§ **Description of the task**
The lines to repeat are those below from the one containing "- Player - represent" down to the one containing "of this class.", both included; reproduce them exactly and nothing else.
START Input data
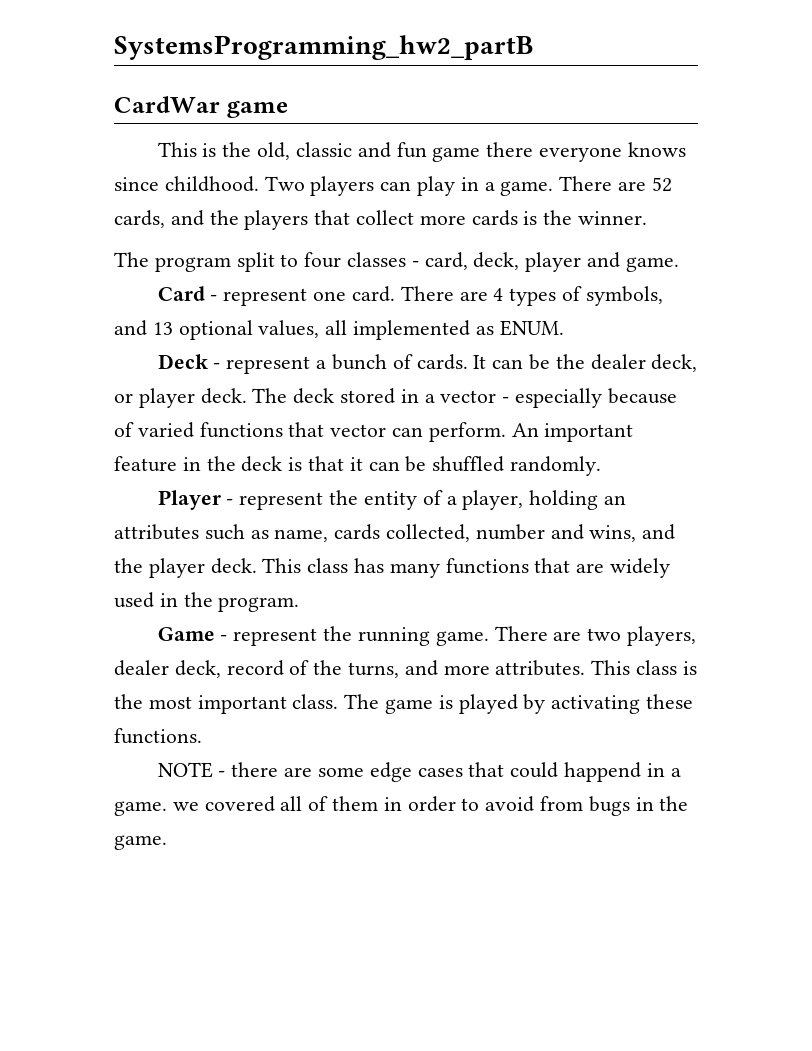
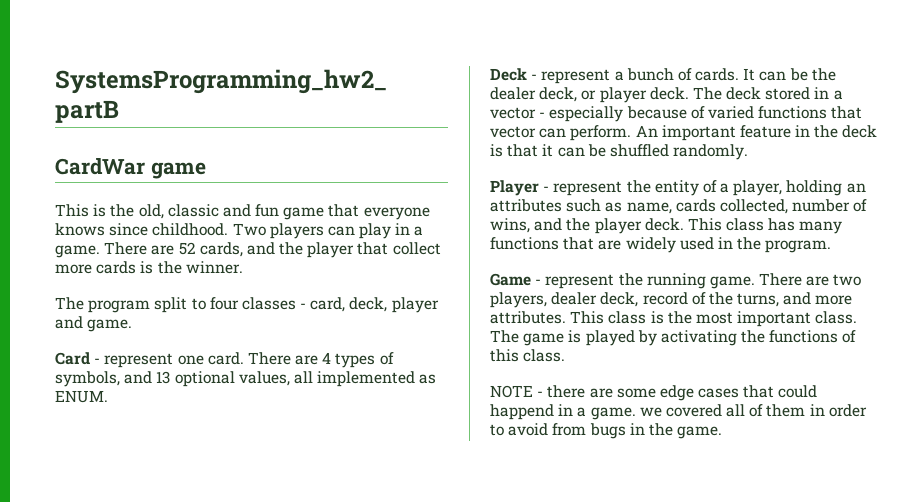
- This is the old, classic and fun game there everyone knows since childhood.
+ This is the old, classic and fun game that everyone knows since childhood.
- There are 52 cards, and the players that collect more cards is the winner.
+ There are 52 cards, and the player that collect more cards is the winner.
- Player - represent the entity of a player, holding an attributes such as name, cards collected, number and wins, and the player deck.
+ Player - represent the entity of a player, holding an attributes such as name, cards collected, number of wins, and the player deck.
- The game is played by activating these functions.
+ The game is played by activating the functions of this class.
END Input data
START Input data
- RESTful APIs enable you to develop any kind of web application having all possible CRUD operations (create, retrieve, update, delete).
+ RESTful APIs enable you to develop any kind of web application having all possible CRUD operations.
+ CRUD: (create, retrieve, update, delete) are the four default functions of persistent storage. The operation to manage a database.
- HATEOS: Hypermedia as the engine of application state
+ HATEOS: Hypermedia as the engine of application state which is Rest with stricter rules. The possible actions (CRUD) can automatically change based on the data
END Input data
§ **Exercise result**
- Player - represent the entity of a player, holding an attributes such as name, cards collected, number and wins, and the player deck.
+ Player - represent the entity of a player, holding an attributes such as name, cards collected, number of wins, and the player deck.
- The game is played by activating these functions.
+ The game is played by activating the functions of this class.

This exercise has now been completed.